Tabagismo no século XXI: problemas e consequências
Enviada em 01/11/2020
Na obra literária “Admirável Mundo Novo”, de Aldous Huxley, “Soma” é um narcótico utilizado em grande escala pela população, a fim de se obter um estado de relaxamento e de sentidos entorpecidos. Semelhantemente, na sociedade do século XXI, o cigarro é largamente consumido, o que traz problemas para a saúde do homem e do meio ambiente, além de ter consequências onerosas para a sociedade.
Sabe-se, em primeiro plano, que o consumo de cigarro, embora popularizado, prejudica aspectos da saúde humana e da natureza. Nesse sentido, conforme o Instituto Brasileiro de Geografia e Estatística, o Brasil possui 24,6 milhões de fumantes, dado que demonstra que o tabagismo é um desafio enfrentado por uma parte considerável da população. Dessa forma, as pessoas que mantêm o hábito de fumar estão mais suscetíveis a disfunções respiratórias, cardíacas, e ao câncer, o que também afeta fumantes passivos, que adquirem doenças pelo contato com a fumaça tóxica que têm ao conviverem com um fumante ativo. Além disso, a produção de tabaco é nociva aos agricultores, que entram em contato com a planta tóxica e com os agrotóxicos necessários para esse tipo de cultura, muito agressivos ao meio ambiente. Outrossim, o descarte irregular das chamadas “bitucas” de cigarro, de acordo com a ONU, inicia inúmeras queimadas, além de poluir oceanos e contaminar animais.

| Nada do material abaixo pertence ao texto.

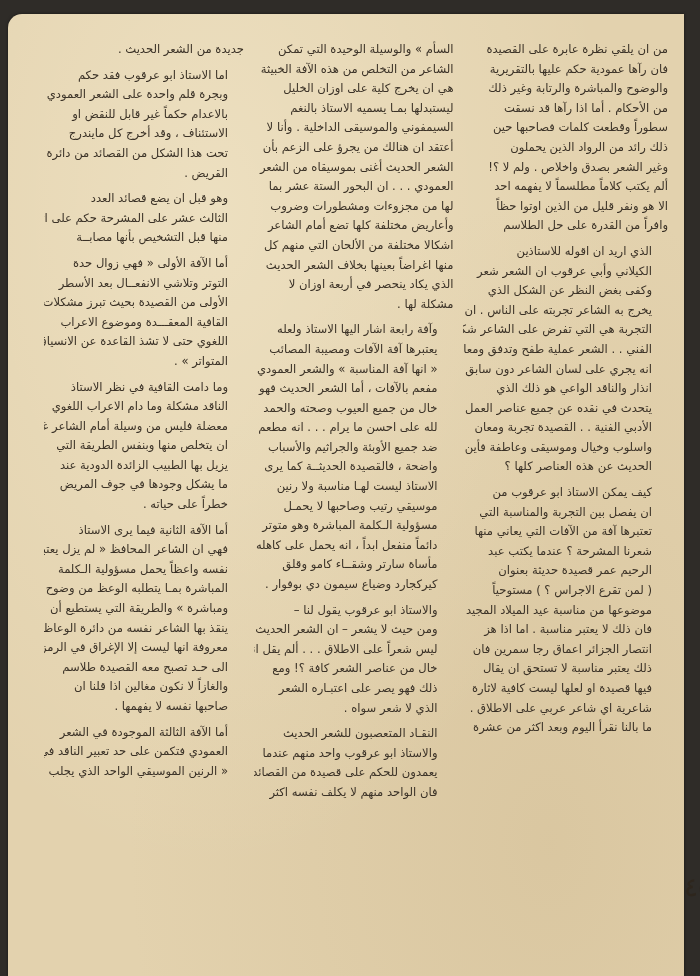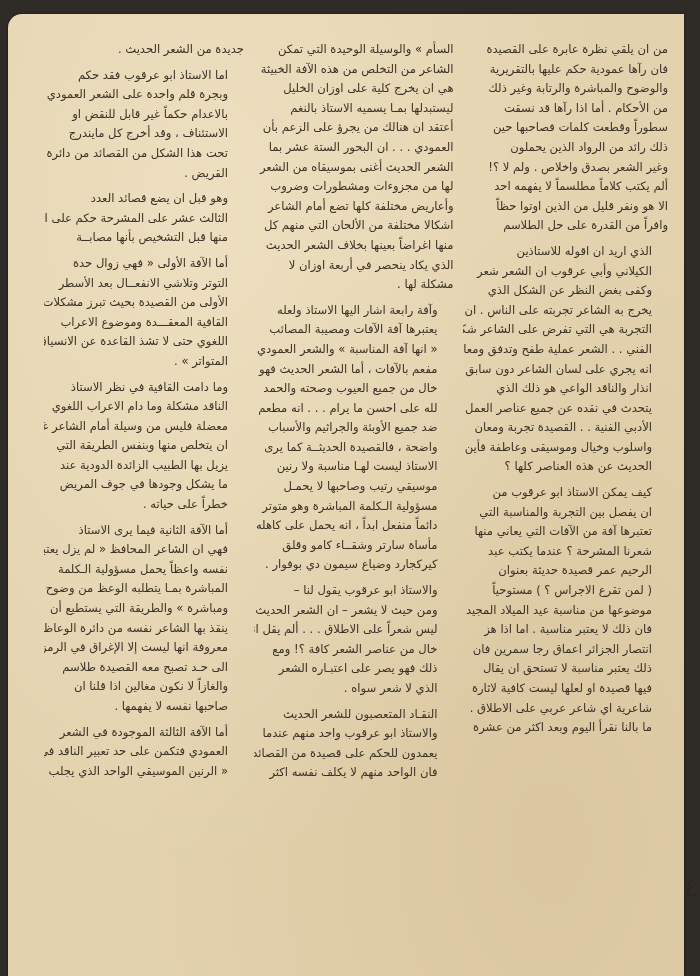--- a/index.html
+++ b/index.html
@@ -139,23 +139,24 @@
         <span class="line">« الرنين الموسيقي الواحد الذي يجلب</span>
       </p>
     </div>
 
     <div class="col mid">
       <p class="para">
         <span class="line">السأم » والوسيلة الوحيدة التي تمكن</span>
         <span class="line">الشاعر من التخلص من هذه الآفة الخبيثة</span>
         <span class="line">هي ان يخرج كلية على اوزان الخليل</span>
         <span class="line">ليستبدلها بمـا يسميه الاستاذ بالنغم</span>
+        <span class="line">السيمفوني والموسيقى الداخلية . وأنا لا</span>
         <span class="line">أعتقد ان هنالك من يجرؤ على الزعم بأن</span>
+        <span class="line">الشعر الحديث أغنى بموسيقاه من الشعر</span>
         <span class="line">العمودي . . . ان البحور الستة عشر بما</span>
-        <span class="line">الشعر الحديث أغنى بموسيقاه من الشعر</span>
         <span class="line">لها من مجزوءات ومشطورات وضروب</span>
         <span class="line">وأعاريض مختلفة كلها تضع أمام الشاعر</span>
         <span class="line">اشكالا مختلفة من الألحان التي منهم كل</span>
         <span class="line">منها اغراضاً بعينها بخلاف الشعر الحديث</span>
         <span class="line">الذي يكاد ينحصر في أربعة اوزان لا</span>
         <span class="line">مشكلة لها .</span>
       </p>
       <p class="para indent">
         <span class="line">وآفة رابعة اشار اليها الاستاذ ولعله</span>
         <span class="line">يعتبرها آفة الآفات ومصيبة المصائب</span>

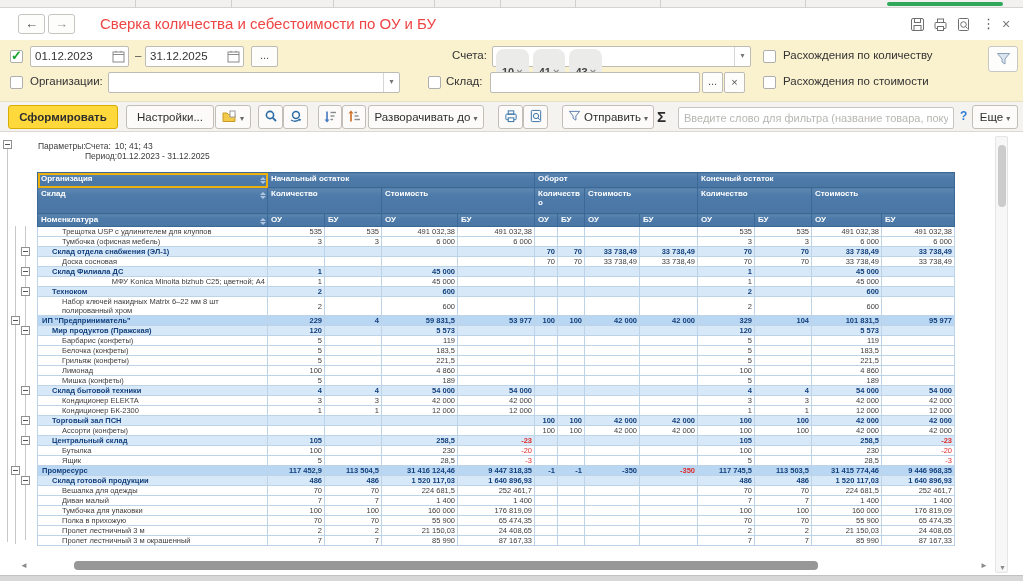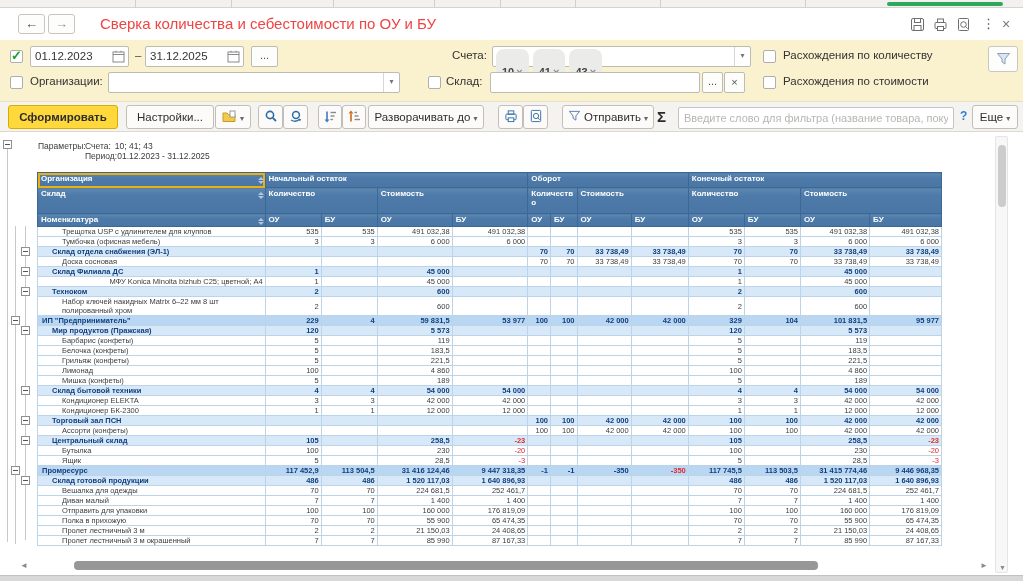--- a/index.html
+++ b/index.html
@@ -44,21 +44,21 @@
   .btn { position:absolute; top:3px; height:24px; background:#fcfbfa; border:1px solid #c2bfb9; border-radius:3px; text-align:center; line-height:22px; color:#2e2e2e; cursor:pointer; white-space:nowrap; }
   .btn.primary { background:#ffd93b; border-color:#d9ad00; font-weight:bold; }
   .btn .caret { color:#666; font-size:8px; margin-left:3px; }
   .iconbtn svg { vertical-align:middle; margin-top:-3px; }
   .sigma { position:absolute; left:657px; top:6px; font-size:15px; font-weight:bold; color:#2b2b2b; }
   .filterinput { position:absolute; left:678px; top:5px; width:276px; height:22px; border:1px solid #c6c4c0; border-radius:2px; font-size:11px; padding:0 5px; color:#333; font-family:"Liberation Sans", sans-serif; }
   .filterinput::placeholder { color:#b8b6b2; }
   .helpmark { position:absolute; left:960px; top:7px; color:#2f7ed8; font-size:12px; font-weight:bold; cursor:pointer; }
 
   
-  .report { position:absolute; left:0; top:132px; width:942px; height:443px; background:#fff;padding-left:44px; }
+  .report { position:absolute; left:0; top:132px; width:1023px; height:443px; background:#fff;padding-left:44px; }
   .params { position:absolute; left:38px; top:9px; font-size:8.5px; color:#3a3a3a; }
   .params .pline { display:flex; }
   .params .pname { width:47px; }
   .expander { position:absolute; width:9px; height:9px; background:#fff; border:1px solid #8f8f8f; z-index:5; cursor:pointer; }
   .expander:before { content:""; position:absolute; left:1px; top:3px; width:5px; height:1px; background:#555; }
   .vline { position:absolute; width:1px; background:#c9c9c9; z-index:1; }
 
   table.grid { position:absolute; left:37px; top:40px; border-collapse:collapse; table-layout:fixed; z-index:2; }
   table.grid th { background:linear-gradient(180deg,#5d87b0 0%,#4d7aa9 30%,#4a76a4 100%); color:#fff; font-size:8px; font-weight:bold; text-align:left; vertical-align:top; border:1px solid #3c6897; padding:1px 3px; position:relative; }
   table.grid th.sel { outline:2px solid #edb10e; outline-offset:-2px; }
@@ -734,21 +734,21 @@
           <td class="num"></td>
           <td class="num"></td>
           <td class="num"></td>
           <td class="num"></td>
           <td class="num">7</td>
           <td class="num">7</td>
           <td class="num">1 400</td>
           <td class="num">1 400</td>
         </tr>
         <tr class="lvl2">
-          <td class="namec" style="padding-left: 24px;">Отправить для упаковки</td>
+          <td class="namec" style="padding-left: 24px;">Тумбочка для упаковки</td>
           <td class="num">100</td>
           <td class="num">100</td>
           <td class="num">160 000</td>
           <td class="num">176 819,09</td>
           <td class="num"></td>
           <td class="num"></td>
           <td class="num"></td>
           <td class="num"></td>
           <td class="num">100</td>
           <td class="num">100</td>

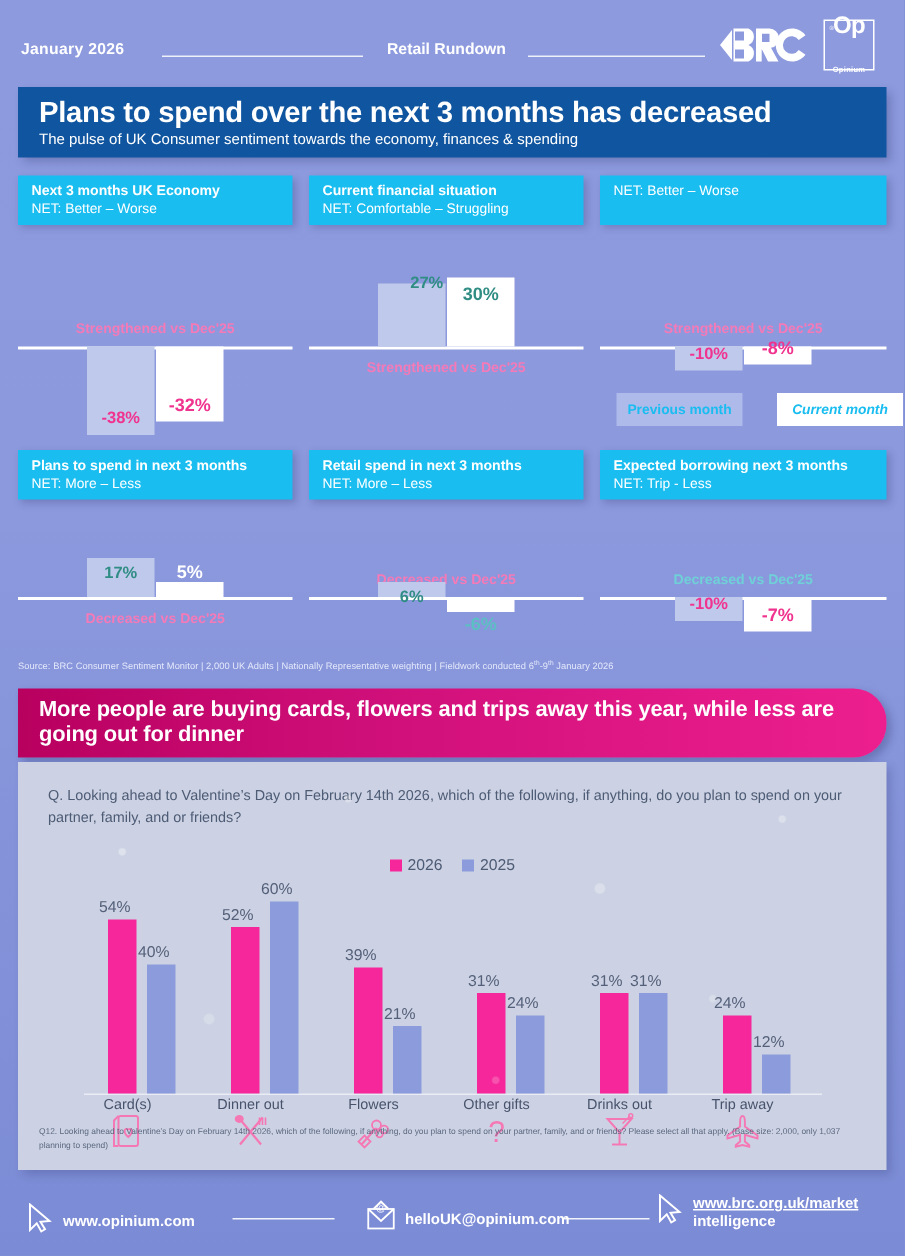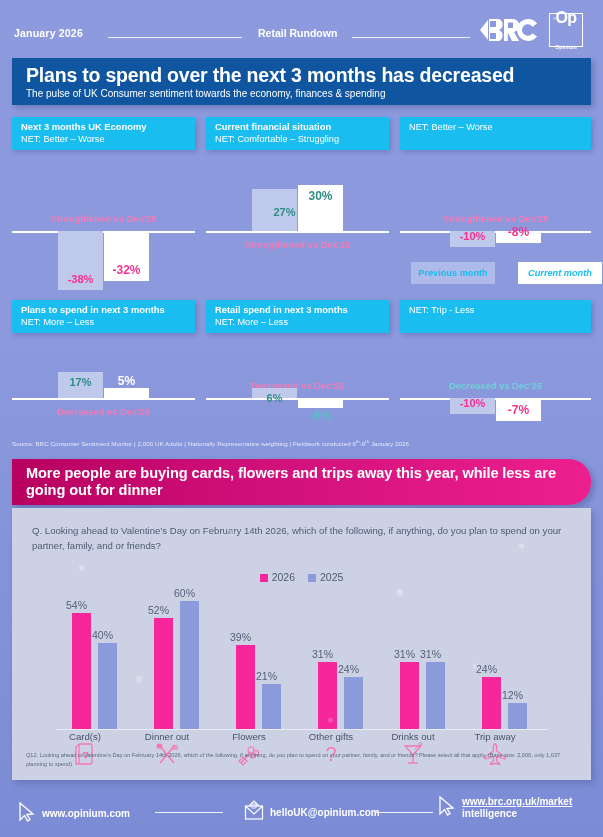--- a/index.html
+++ b/index.html
@@ -243,21 +243,21 @@
         <div class="val val-pink" style="left: 92px; width: 45px; text-align: center; font-size: 12px; top: 262.6px;">-32%</div>
       </div>
       <div class="chip" style="left: 206px; top: 117px; width: 183px;">
         <div class="chip-title">Current financial situation</div>
         <div class="chip-net">NET: Comfortable – Struggling</div>
       </div>
       <div class="panel" style="left: 206px; top: 0px; width: 183px; height: 1px;">
         <div class="axis" style="width: 183px; top: 231px;"></div>
         <div class="cap cap-pink" style="width: 183px; left: 0px; top: 239px;">Strengthened vs Dec'25</div>
         <div class="bar prev" style="left: 46px; width: 45px; height: 41.85px; top: 189.15px;"></div>
-        <div class="val val-teal" style="left: 46px; width: 65px; text-align: center; font-size: 11px; top: 206px;">27%</div>
+        <div class="val val-teal" style="left: 46px; width: 65px; text-align: center; font-size: 11px; top: 183px;">27%</div>
         <div class="bar curr" style="left: 92px; width: 45px; height: 46.5px; top: 184.5px;"></div>
         <div class="val val-teal" style="left: 92px; width: 45px; text-align: center; font-size: 12px; top: 188.5px;">30%</div>
       </div>
       <div class="chip" style="left: 400px; top: 117px; width: 191px;">
         <div class="chip-net">NET: Better – Worse</div>
       </div>
       <div class="panel" style="left: 400px; top: 0px; width: 191px; height: 1px;">
         <div class="axis" style="width: 191px; top: 231px;"></div>
         <div class="cap cap-pink" style="width: 191px; left: 0px; top: 213px;">Strengthened vs Dec'25</div>
         <div class="bar prev" style="left: 50px; width: 45px; height: 15.5px; top: 231px;"></div>
@@ -283,20 +283,21 @@
       </div>
       <div class="panel" style="left: 206px; top: 0px; width: 183px; height: 1px;">
         <div class="axis" style="width: 183px; top: 398px;"></div>
         <div class="cap cap-pink" style="width: 183px; left: 0px; top: 380px;">Decreased vs Dec'25</div>
         <div class="bar prev" style="left: 46px; width: 45px; height: 10px; top: 388px;"></div>
         <div class="val val-teal" style="left: 46px; width: 45px; text-align: center; font-size: 11px; top: 392px;">6%</div>
         <div class="bar curr" style="left: 92px; width: 45px; height: 10px; top: 398px;"></div>
         <div class="val val-teal2" style="left: 92px; width: 45px; text-align: center; font-size: 12px; top: 409px;">-6%</div>
       </div>
       <div class="chip" style="left: 400px; top: 300px; width: 191px;">
+        <div class="chip-title">Expected borrowing next 3 months</div>
         <div class="chip-net">NET: Trip - Less</div>
       </div>
       <div class="panel" style="left: 400px; top: 0px; width: 191px; height: 1px;">
         <div class="axis" style="width: 191px; top: 398px;"></div>
         <div class="cap cap-teal" style="width: 191px; left: 0px; top: 380px;">Decreased vs Dec'25</div>
         <div class="bar prev" style="left: 50px; width: 45px; height: 15.5px; top: 398px;"></div>
         <div class="val val-pink" style="left: 50px; width: 45px; text-align: center; font-size: 11px; top: 396.5px;">-10%</div>
         <div class="bar curr" style="left: 96px; width: 45px; height: 23.25px; top: 398px;"></div>
         <div class="val val-pink" style="left: 96px; width: 45px; text-align: center; font-size: 12px; top: 403.25px;">-7%</div>
       </div>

Constata-se, ainda, que, de acordo com Balzac, “um vício custa mais caro que manter uma família”, o que identifica-se nas consequências onerosas do tabagismo para a sociedade. Analogamente ao pensamento do escritor, no Brasil, a narcodependência do cigarro custa caro aos cofres públicos, pois, consoante a pesquisas da Fiocruz, as doenças que o vício em tabaco causa demandam porcentagem relevante das verbas do Sistema Único de Saúde. Sob esse viés, a Organização Mundial da Saúde afirma que o uso do cigarro afeta a produtividade e as condições socioeconômicas das famílias em diversos países. Ademais, o contrabando de tal narcótico, que vem principalmente do Paraguai, é outro aspecto prejudicial, porque, como descrito pela Oxford Economics, tanto colabora com a criminalidade ao financiar o crime organizado, como lesa financeiramente diversos governos.
Dado o exposto, portanto, é necessário que sejam tomadas medidas efetivas para mitigar o consumo de cigarro. Cabe, então, ao Ministério da Economia, assessorado pelo Ministério da Saúde, aumentar a carga tributária sobre esse produto, para desencorajar sua compra e consumo, além de receber mais verbas para o tratamento das doenças que o cigarro causa. Por fim, o Ministério das Relações Exteriores deve levar como pauta ao Mercosul o aumento de impostos sobre o tabaco para os outros países, o que diminuiria o tráfico, e afastaria a realidade do nosso século da obra de Huxley.